(Stored items)

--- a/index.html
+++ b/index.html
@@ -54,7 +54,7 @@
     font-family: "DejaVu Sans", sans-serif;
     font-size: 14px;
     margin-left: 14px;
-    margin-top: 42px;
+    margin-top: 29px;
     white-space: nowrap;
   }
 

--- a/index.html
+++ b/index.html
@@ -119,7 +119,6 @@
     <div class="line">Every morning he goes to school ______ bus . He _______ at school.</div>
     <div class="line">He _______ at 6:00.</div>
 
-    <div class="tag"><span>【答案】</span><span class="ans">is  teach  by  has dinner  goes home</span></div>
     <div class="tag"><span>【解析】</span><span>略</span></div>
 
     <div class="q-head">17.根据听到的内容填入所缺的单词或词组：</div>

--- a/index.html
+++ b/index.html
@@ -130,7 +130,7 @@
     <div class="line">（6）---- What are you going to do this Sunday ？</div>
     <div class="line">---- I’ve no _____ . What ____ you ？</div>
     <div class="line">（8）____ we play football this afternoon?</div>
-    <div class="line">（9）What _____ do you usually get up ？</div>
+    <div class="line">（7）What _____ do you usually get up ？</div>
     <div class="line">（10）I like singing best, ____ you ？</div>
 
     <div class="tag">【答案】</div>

==

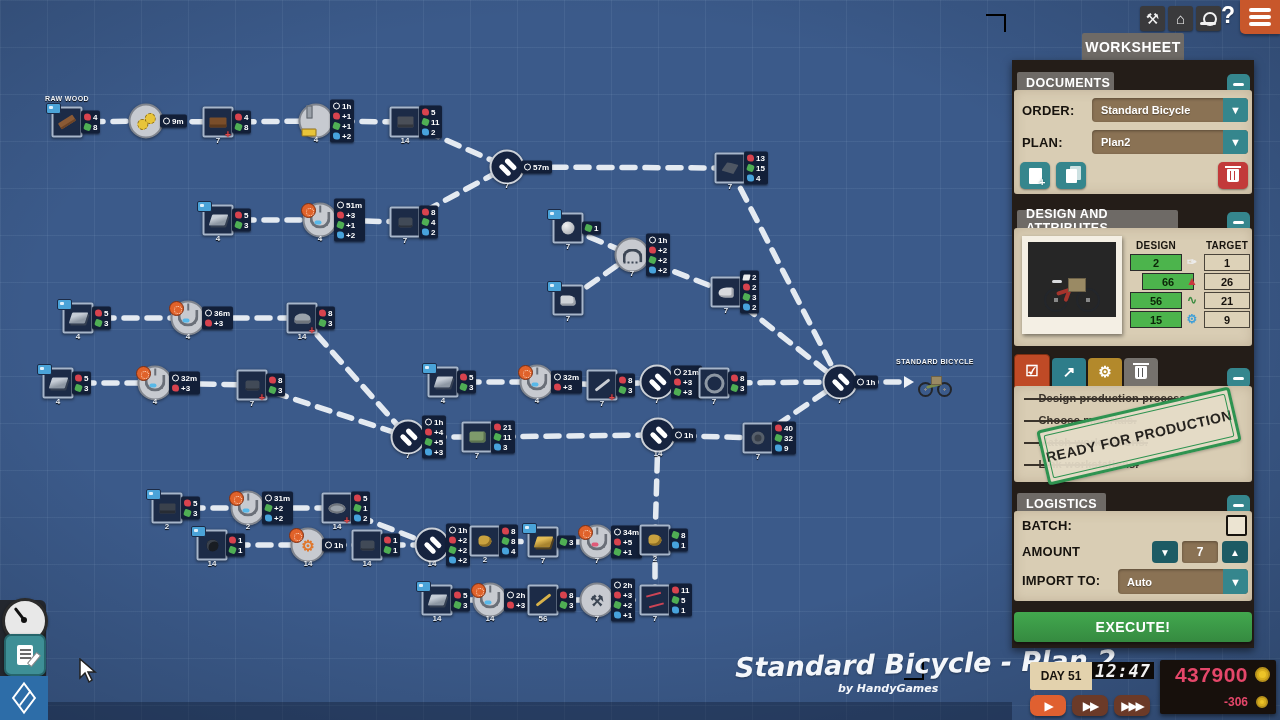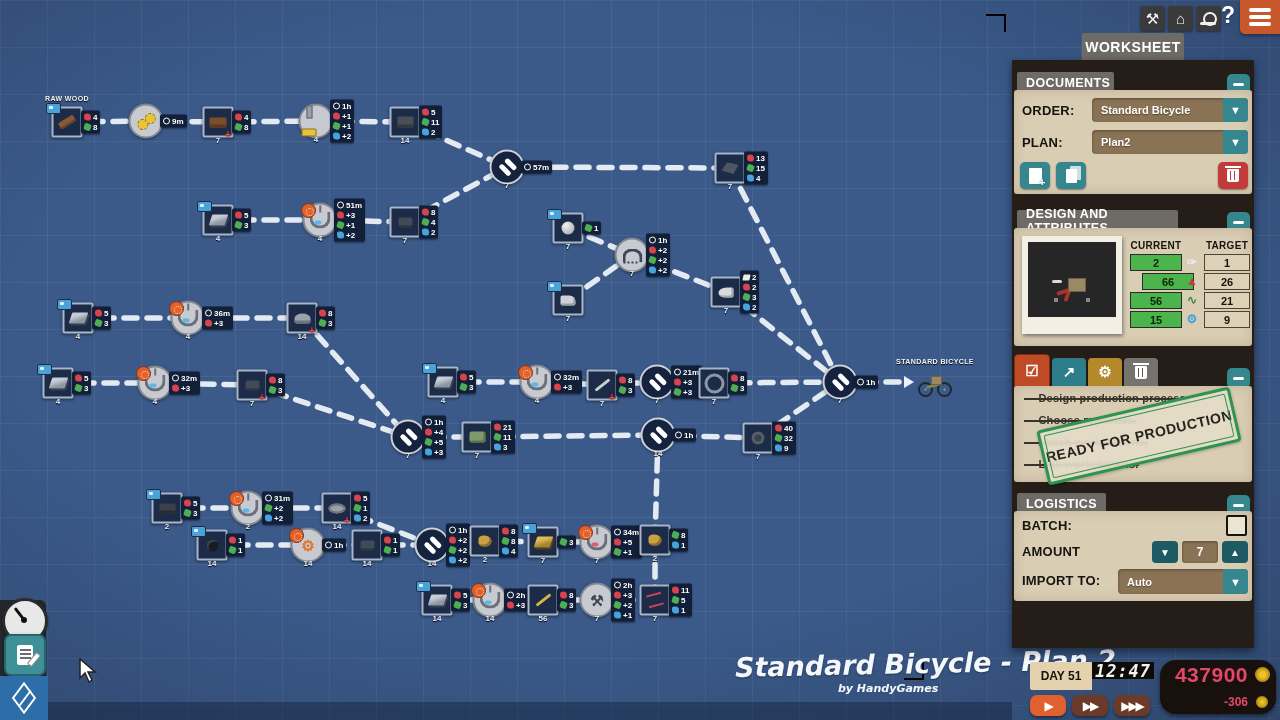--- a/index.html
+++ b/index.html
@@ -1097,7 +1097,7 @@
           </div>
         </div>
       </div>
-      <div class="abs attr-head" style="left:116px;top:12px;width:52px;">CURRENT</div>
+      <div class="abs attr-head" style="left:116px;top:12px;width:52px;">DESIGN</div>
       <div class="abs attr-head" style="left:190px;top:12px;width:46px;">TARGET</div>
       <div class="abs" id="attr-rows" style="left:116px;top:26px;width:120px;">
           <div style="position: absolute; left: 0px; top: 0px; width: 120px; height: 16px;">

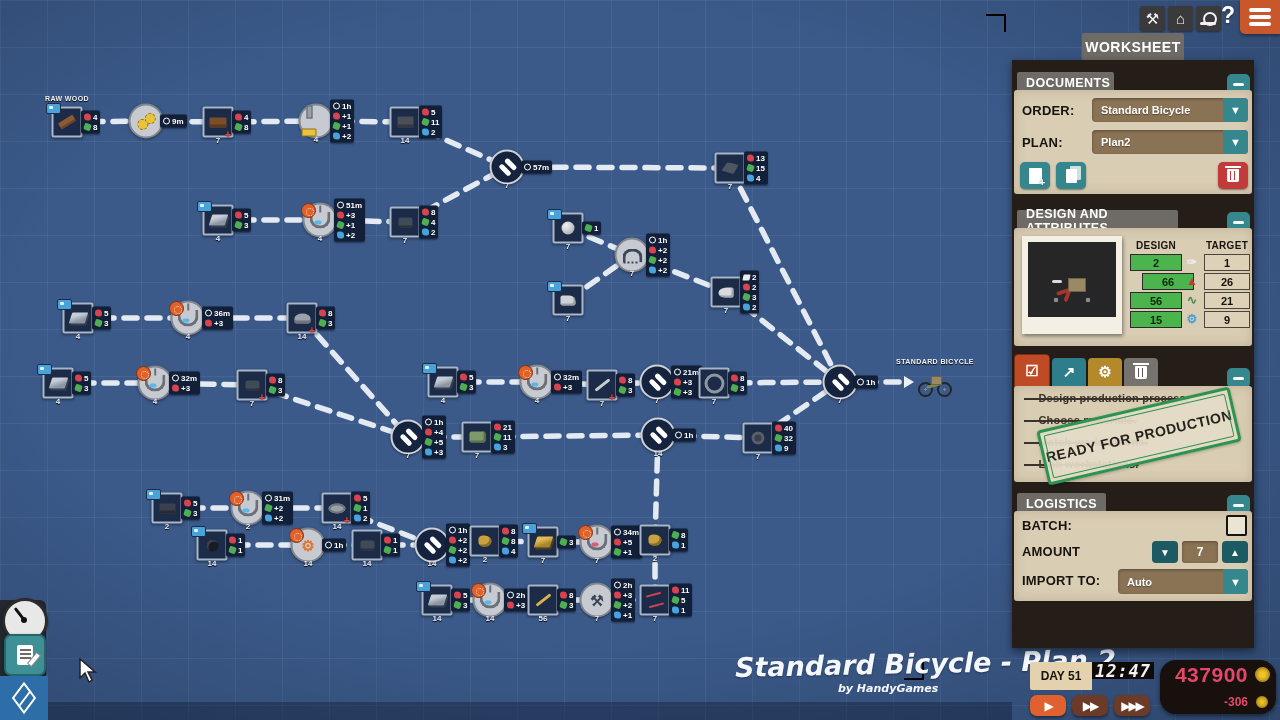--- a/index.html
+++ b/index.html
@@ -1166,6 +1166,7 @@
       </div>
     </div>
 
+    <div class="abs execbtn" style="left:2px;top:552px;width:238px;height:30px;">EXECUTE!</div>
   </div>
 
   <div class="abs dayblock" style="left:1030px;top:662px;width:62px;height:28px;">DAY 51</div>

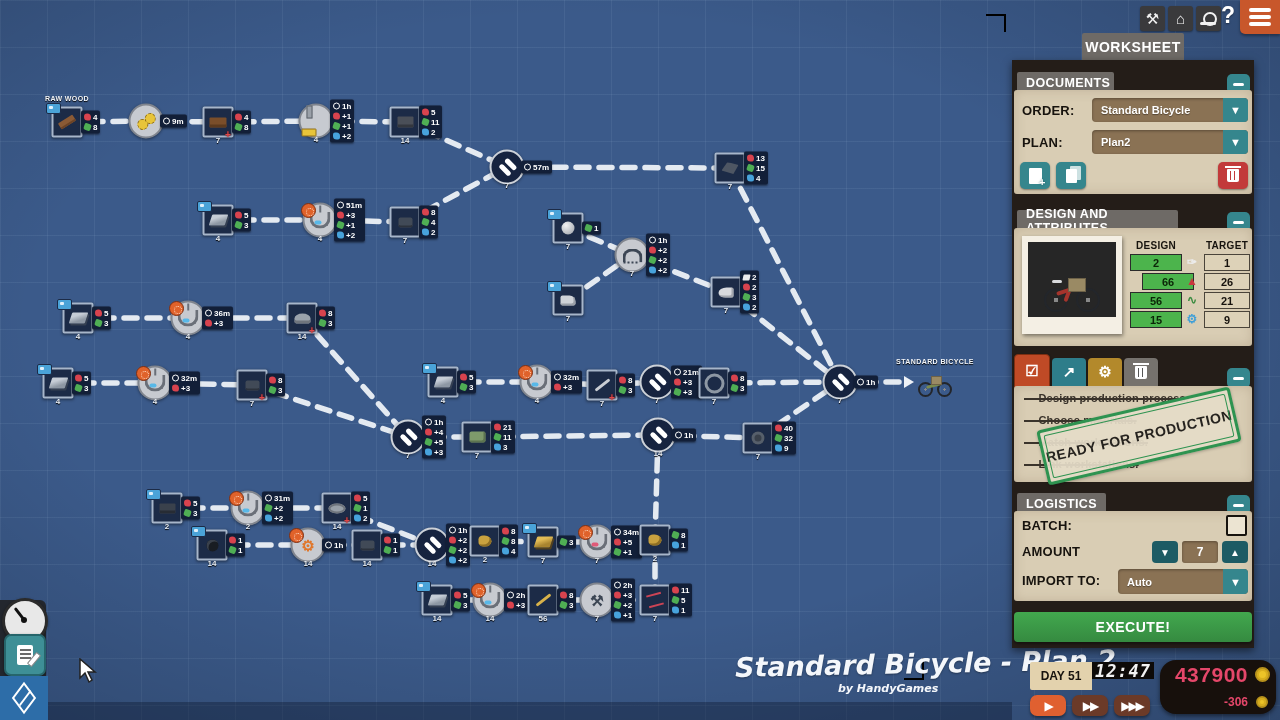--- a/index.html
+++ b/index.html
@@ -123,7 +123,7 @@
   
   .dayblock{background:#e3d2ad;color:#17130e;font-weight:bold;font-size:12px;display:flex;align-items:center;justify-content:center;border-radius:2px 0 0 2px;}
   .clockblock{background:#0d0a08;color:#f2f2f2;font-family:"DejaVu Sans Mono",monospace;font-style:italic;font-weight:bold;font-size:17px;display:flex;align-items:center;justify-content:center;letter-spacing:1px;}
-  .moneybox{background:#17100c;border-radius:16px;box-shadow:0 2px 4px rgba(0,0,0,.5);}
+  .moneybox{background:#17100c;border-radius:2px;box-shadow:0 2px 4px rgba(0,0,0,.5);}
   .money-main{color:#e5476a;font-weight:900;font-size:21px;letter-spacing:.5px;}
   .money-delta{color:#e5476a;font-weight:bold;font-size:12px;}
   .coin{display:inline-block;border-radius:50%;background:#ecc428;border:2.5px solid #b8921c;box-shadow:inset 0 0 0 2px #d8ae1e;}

→ **What is needed**
Your reply is to be the number of lines above in which the word "rgba" appears, and nothing else.

→ **Answer section**
2